### **Problem Understanding**

Geomagnetic storms are caused by the interaction of solar wind with Earth's magnetic field. The resulting disturbances in the geomagnetic field can wreak havoc on GPS systems, satellite communication, electric power transmission, and more. These disturbances are measured by the Disturbance Storm-Time Index, or [Dst](https://www.ngdc.noaa.gov/stp/GEOMAG/dst.html).

The task is to forecast Dst in real-time to help satellite operators, power grid operators, and users of magnetic navigation systems prepare for magnetic disturbances.

The primary input data  is provided by sensor data from two satellites, NASA's [ACE](https://www.swpc.noaa.gov/products/ace-real-time-solar-wind) and NOAA's DSCOVR. This space weather data includes sensor readings related to both the interplanetary magnetic field and plasma from solar wind.


> **The Interplanetary Magnetic Field (IMF)**
>
The interplanetary magnetic field (IMF) plays a huge rule in how the solar wind interacts with Earth’s magnetosphere. In this article we will learn what the interplanetary magnetic field is and how it affects auroral activity here on Earth.

> **The Sun’s magnetic field**
>
During solar minimum, the magnetic field of the Sun looks similar to Earth’s magnetic field. It looks a bit like an ordinary bar magnet with closed lines close to the equator and open field lines near the poles. Scientist call those areas a dipole. The dipole field of the Sun is about as strong as a magnet on a refrigerator (around 50 gauss). The magnetic field of the Earth is about 100 times weaker.
Around solar maximum, when the Sun reaches her maximum activity, many sunspots are visible on the visible solar disk. These sunspots are filled with magnetism and large magnetic field lines which run material along them. These field lines are often hundreds of times stronger than the surrounding dipole. This causes the magnetic field around the Sun to be a very complex magnetic field with many disturbed field lines.
The magnetic field of our Sun doesn’t stay around the Sun itself. The solar wind carries it through the Solar System until it reaches the heliopause. The heliopause is the place where the solar wind comes to a stop and where it collides with the interstellar medium. Because the Sun turns around her axis (once in about 25 days) the interplanetary magnetic field has a spiral shape which is called the Parker Spiral.

> **Bt value**
>
The Bt value of the interplanetary magnetic field indicates the total strength of the interplanetary magnetic field.
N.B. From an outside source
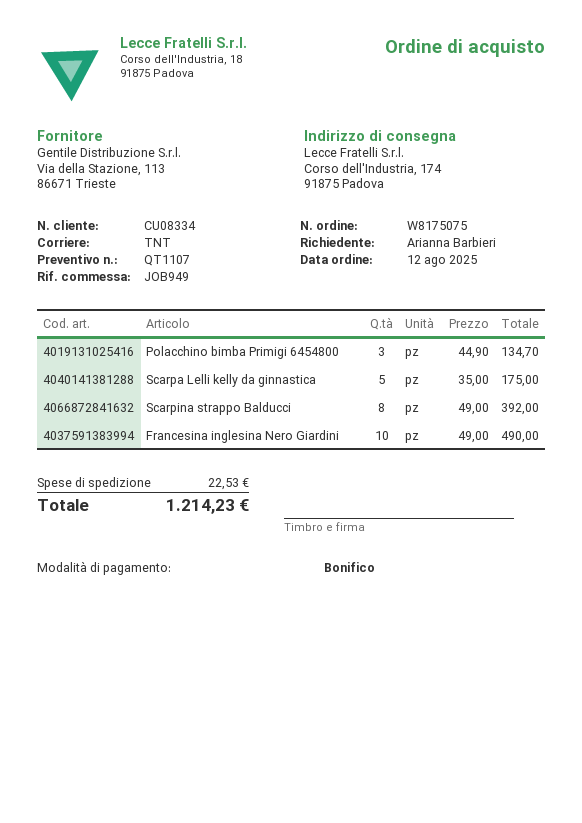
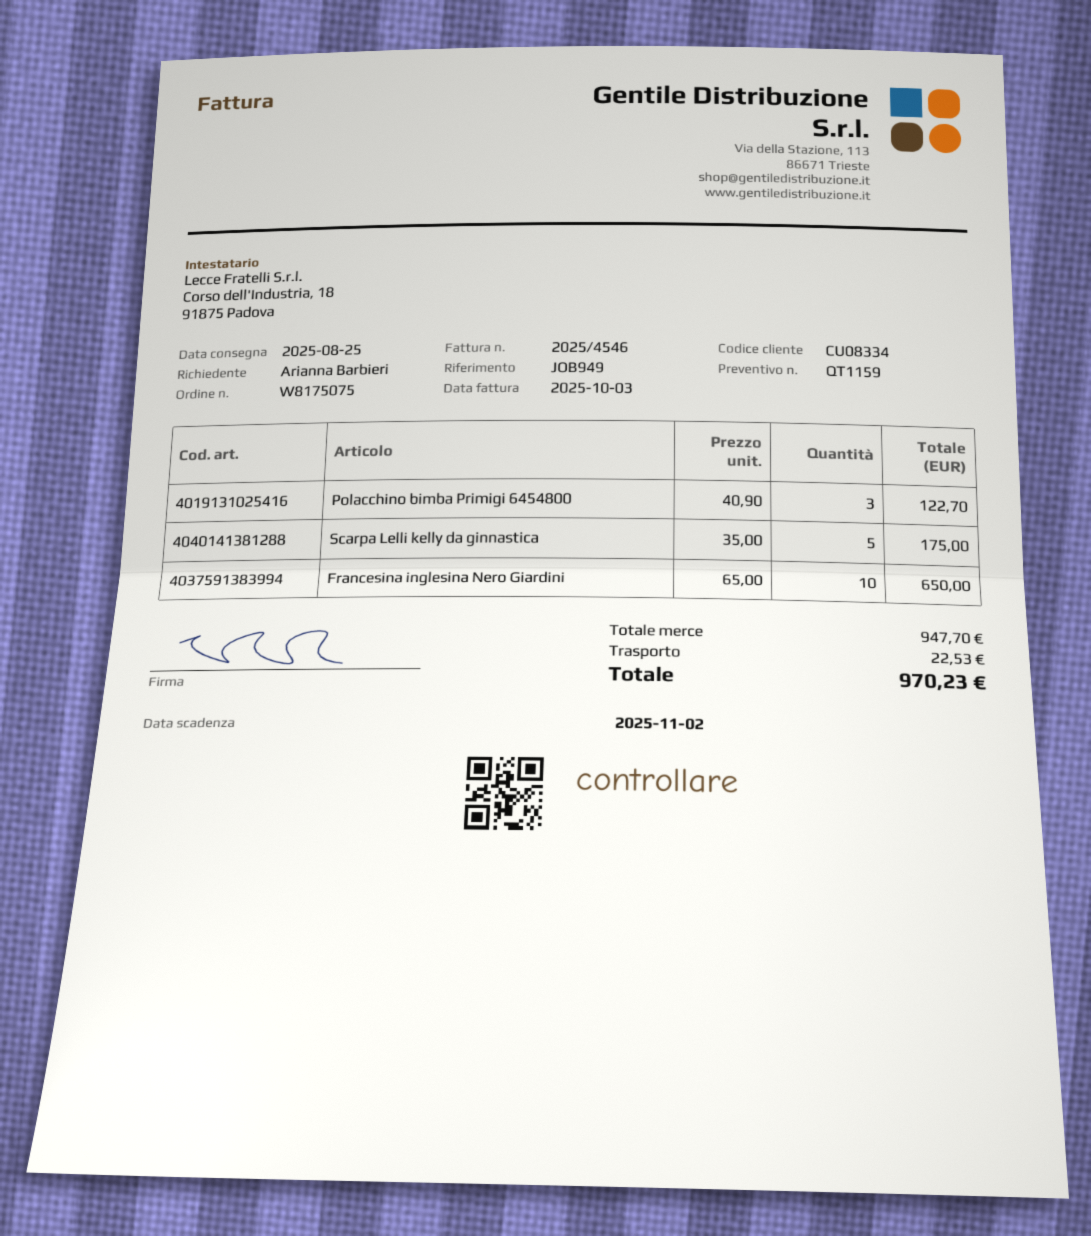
quote number: QT1107 -> QT1159
Polacchino bimba Primigi 6454800: 3 x 44.90 = 134.70 -> 3 x 40.90 = 122.70
Scarpina strappo Balducci: 8 x 49.00 = 392.00 -> none
Francesina inglesina Nero Giardini: 10 x 49.00 = 490.00 -> 10 x 65.00 = 650.00
total: 1214.23 -> 970.23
It is a combined measure of the magnetic field strength in the north-south, east-west, and towards-Sun vs. away-from-Sun directions. The higher this value, the better it is for enhanced geomagnetic conditions. We speak of a moderately strong total interplanetary magnetic field when the Bt exceeds 10nT. Strong values start at 20nT and we speak of a very strong total interplanetary magnetic field when values exceed 30nT. The units are in nano-Tesla (nT) — named after Nikola Tesla, the famous physicist, engineer and inventor.

> **Bx, By and Bz**
>
The interplanetary magnetic field is a vector quantity with a three axis component, two of which (Bx and By) are orientated parallel to the ecliptic. The Bx and By components are not important for auroral activity and are therefor not featured on our website. The third component, the Bz value is perpendicular to the ecliptic and is created by waves and other disturbances in the solar wind.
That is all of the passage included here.